Sunday, October 9, 2011

I got in the car with a stranger

I just read Room by Emma Donoghue and should’ve known better.  Your mother, your teacher and your priest warned you:  Never get into the car with a stranger.   Whether they claim to have sick pet, or a trunk load of M &M’s.  There’s never a good enough reason.  I know that but I was beyond reason yesterday.  8.5 miles into a 9 mile run that turned out to be more than 12 – I WAS LOST AND NEEDED HELP – FROM A STRANGER.

I was at a softball tournament and needed to get a 9-mile run in for my half marathon training.  I wanted to do ten because that’s just me.  During a break between games I laced up.  I did not know the area at all but I had my Garmin and my GU and my GPA so I was all set.  I don’t run with my cell phone because I hate the drag across my belly.  I was cruising along through neighborhoods with trails and ended up  running around this lake:

Pretty nice.  I had the feeling:  “This is why I run.”  Total self-sufficiency.  Almost.  At this sailing club I was at 5 miles and decided to turn around and head back to the field.  (Remember the GPA?  5+5=10, brilliant)  Around mile 8.3 nothing looked familiar and I worried I’d get killed on a busy curvy road where drivers have NO RESPECT for runners.  I had little mental acuity left and began traipsing through a stranger’s yard.  I was birthed into a unrecognized cul de sac.  I started to panic but encountered a 70+ lady retrieving her mail.

This is not her but it’s close.  Difference:  My stranger didn’t have many upper, front teeth.

Me:  “Please excuse me, I don’t mean to startle you, (event though all I am wearing is a sports bra, shorts, and a Garmin) but I don’t live around here and I think I am lost.  Could you tell me how to get back out to Genito Road.”

Stranger:  “Oh Lord child, you are so out of your way I couldn’t begin to tell you.  Where are you trying to get to?”  (Dangling participle, not my GPA)

Me:  (without any acuity and a slight panic attack starting)  “Goodness, I don’t know how I got so turned around, my daughter’s tournament is at Warbro Sports Complex.”

Stranger:  Let me go get my car, I’ll drive you.

This is what oozed out of her three-car garage:

For the missing teeth, she spat as she spoke but offered me ice water and regaled me with stories about her artificial knees.  We found our way to a church parking lot where I knew I could find my way back to the field from.  (Dangling participle, no more GPA left.)

I made it.  12.4 miles – on my legs - later (over achiever).  A little zoned out, I really wanted a beer to calm me down.  This stranger was an angel.  A sweet nice old lady without free candy or ulterior motives.  Just kindness for me.  I’ll take it.  Then I got to see her:


My stranger (angel) in a car was the ticket.  Would you get into a car with a stranger?  This time, thank God I did.

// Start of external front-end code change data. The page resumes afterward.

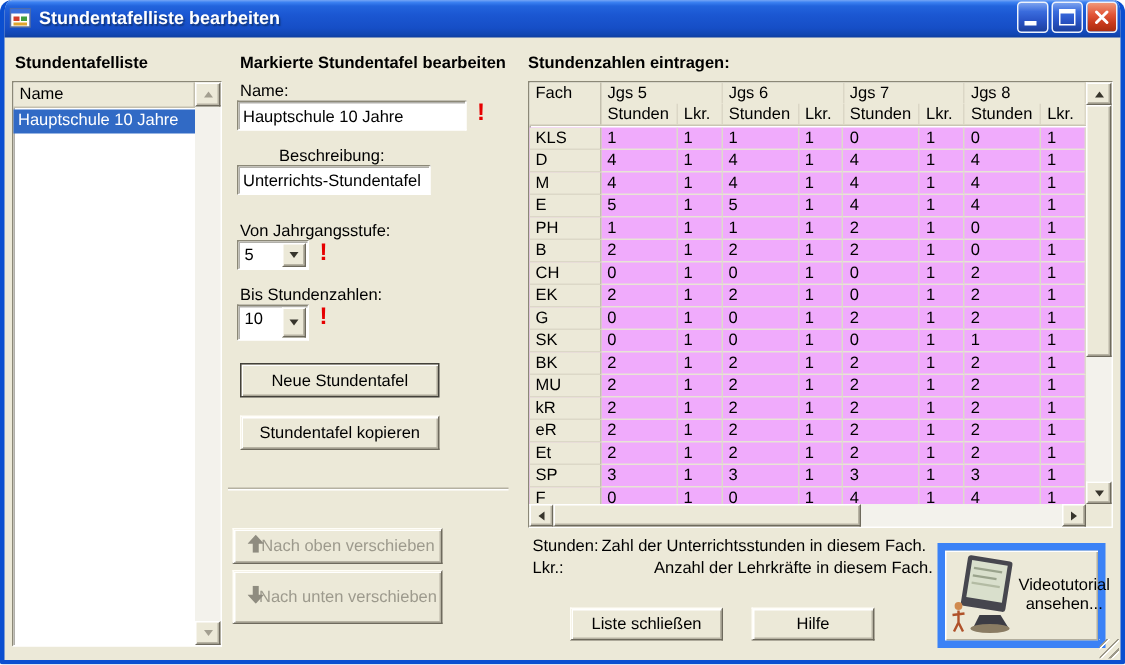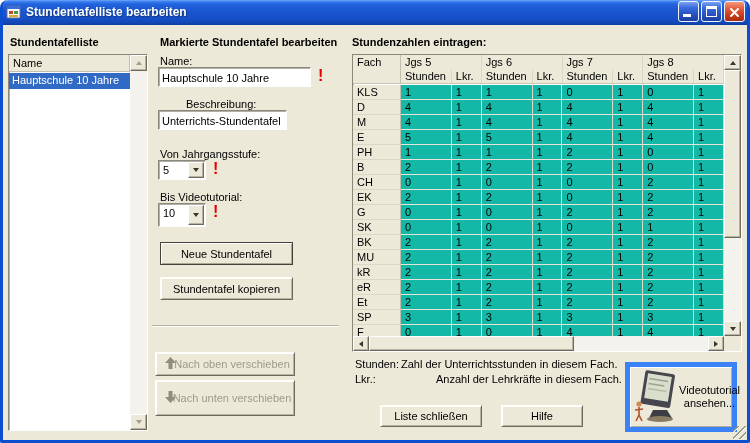--- a/index.html
+++ b/index.html
@@ -75,21 +75,21 @@
   .thead{position:absolute;left:0;top:0;right:17px;height:29px;background:#ece9d8;border-bottom:1px solid #c9c5b3;}
   .fach-head{position:absolute;left:0;top:0;width:48px;height:28px;font-size:11px;padding:1px 0 0 4px;
     border-right:1px solid #c3bfae;}
   .hrow{position:absolute;left:48px;right:0;height:14px;display:flex;overflow:hidden;}
   .hrow.groups{top:0;}
   .hrow.subs{top:14px;}
   .hcell{font-size:11px;line-height:14px;padding-left:4px;border-right:1px solid #dbd7c6;white-space:nowrap;overflow:hidden;}
   .hcell.group{width:81px;}
   .hcell.stunden{width:51px;}
   .hcell.lkr{width:30px;}
-  .tbody{position:absolute;left:0;top:30px;right:17px;bottom:15px;overflow:hidden;background:#14b8a6;}
+  .tbody{position:absolute;left:0;top:30px;right:17px;bottom:15px;overflow:hidden;background:#f0abfc;}
   .trow{display:flex;height:15px;}
   .cell{font-size:11px;line-height:14px;padding-left:4px;border-right:1px solid #dedacb;border-bottom:1px solid #e8e4d5;
     white-space:nowrap;overflow:hidden;}
   .cell.fach{width:48px;background:#ece9d8;border-right:1px solid #c3bfae;border-bottom:1px solid #dcd8c7;}
   .cell.stunden{width:51px;}
   .cell.lkr{width:30px;}
   .table .vscroll{position:absolute;right:0;top:0;bottom:15px;width:17px;background:#f3f2ec;}
   .table .hscroll{position:absolute;left:0;right:17px;bottom:0;height:15px;background:#f3f2ec;}
   .sb-corner{position:absolute;right:0;bottom:0;width:17px;height:15px;background:#ece9d8;}
 
@@ -164,21 +164,21 @@
 
   <div class="lbl" style="left:157px;top:148px;">Von Jahrgangsstufe:</div>
   <div class="select sunken" style="left:155px;top:160px;width:48px;height:20px;">
     <span>5</span>
     <span class="arrow-btn">
         <span class="tri tri-down"></span>
       </span>
   </div>
   <div class="req" style="left:210px;top:161px;">!</div>
 
-  <div class="lbl" style="left:157px;top:191px;">Bis Videotutorial:</div>
+  <div class="lbl" style="left:157px;top:191px;">Bis Stundenzahlen:</div>
   <div class="select sunken" style="left:155px;top:203px;width:48px;height:24px;">
     <span>10</span>
     <span class="arrow-btn">
         <span class="tri tri-down"></span>
       </span>
   </div>
   <div class="req" style="left:210px;top:204px;">!</div>
 
   <div class="btn default" style="left:157px;top:242px;width:133px;height:23px;">
       <span>Neue Stundentafel</span>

Beth (i run like a girl) said...

I absolutely love this story. I don't know that I'd start hitchhiking because of it, but there is so much BAD news in the world, we forget to take a moment to share stories about the kind things that happen every day.

PS - nice work on the 12.4 miles! ;)

ShutUpandRun said...

You are safe, you did it, you had a story to tell. I'm pretty sure you could never find her house again, but if you could, you should pop in on her with scones and coffee. You might get another good story and blog post out of it.